Evening found our hero a good deal worn out, not so much by the work as by the close confinement of the bindery. How different life in the great metropolis was to life in the green fields of the country!

After supper Jerry determined to take a walk uptown, to get the outdoor exercise and also in hope of seeing something of the tramp who had taken the packet. He knew that looking for the tramp in the metropolis was a good deal like looking for a pin in a haystack, but imagined that even that pin could be found if one looked long and sharp enough for it.

The young oarsman sauntered forth toward Broadway, and thence past the Forty-second Street depot and up to Central Park. It was a long walk, but he did not mind it; in fact, it seemed to do him good, for it rested his mind.

The window displays interested Jerry not a little, and he took in everything that came along. So the time flew quickly, until, coming to a jeweler’s window, he saw it was after ten o’clock.

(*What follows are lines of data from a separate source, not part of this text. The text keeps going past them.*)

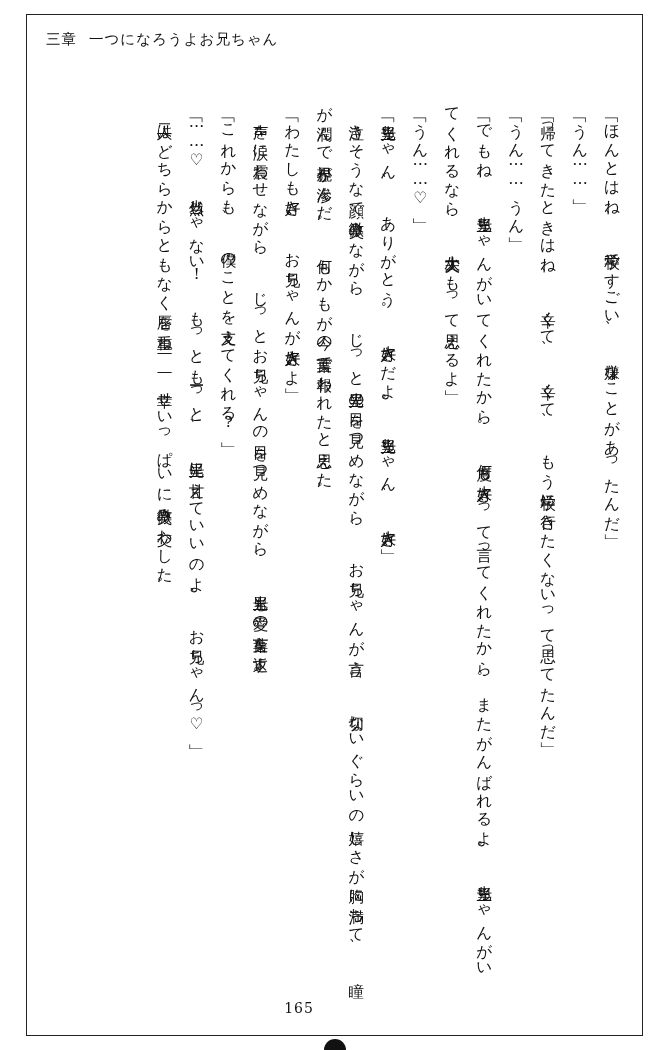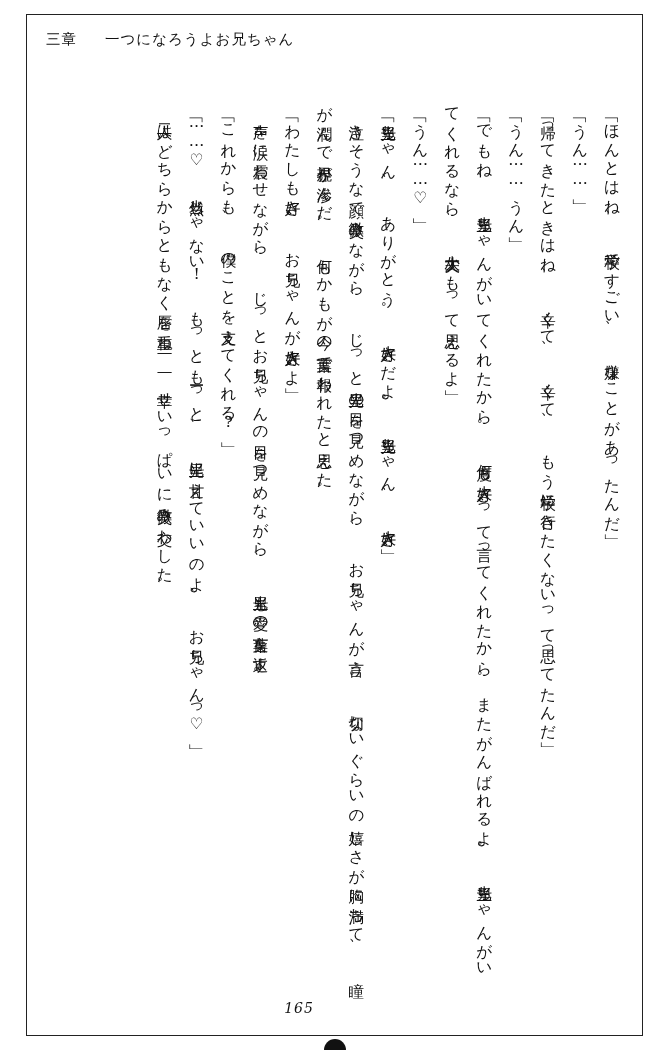--- a/index.html
+++ b/index.html
@@ -39,21 +39,21 @@
     box-sizing: border-box;
   }
 
   
   #header {
     position: absolute;
     top: 30px;
     left: 46px;
     display: flex;
     align-items: baseline;
-    gap: 20px;
+    gap: 4px;
     font-size: 14.5px;
     letter-spacing: 1px;
     color: #111;
     white-space: nowrap;
   }
   #header .chap-num { font-size: 14.5px; }
   #header .chap-title { font-size: 14.5px; margin-left: 8px; }
 
   
   #body-text {
@@ -81,21 +81,20 @@
   
   #page-number {
     position: absolute;
     bottom: 34px;
     left: 0;
     width: 598px;
     text-align: center;
     font-size: 14px;
     letter-spacing: 1px;
     color: #111;
-    font-style: italic;
   }
 
   
   #gutter-mark {
     position: absolute;
     bottom: 0px;
     left: 50%;
     transform: translateX(-50%);
     width: 22px;
     height: 11px;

“I’ll have to be getting back,” he said to himself, and was on the point of returning when he saw that which surprised him greatly. A cab whirled past the corner upon which he was standing, and on the back seat he recognized Mr. Wakefield Smith.

The pickpocket was alone, and ere Jerry could stop him the cab rolled down the side street out of hearing.

Our hero did not stop long to consider what was best to do, but took to his heels and followed the cab as best he could.

The cab gained a distance of nearly two blocks, and Jerry was almost on the point of giving up, when it came to a halt in front of what looked like a private club-house. Wakefield Smith alighted and paid the cabman, who went about his business without delay.

“Stop there!” cried Jerry to the pickpocket, as the man mounted the steps of the house. But whether the man heard our hero or not, he paid no attention. When Jerry reached the spot he was standing on a low porch.

“Did you hear me?” went on Jerry, and, to prevent Smith from entering the place, our hero caught him by the button of his coat.

To Jerry’s surprise, the rascal offered no resistance. Instead, he came down the steps backward, and fell on his back on the sidewalk, his hat rolling toward the gutter.

“Shay, waz you do that fer?” he hiccoughed.

Jerry gazed at the pickpocket in wonder. Then the truth flashed over our hero. The man who had robbed him was beastly intoxicated.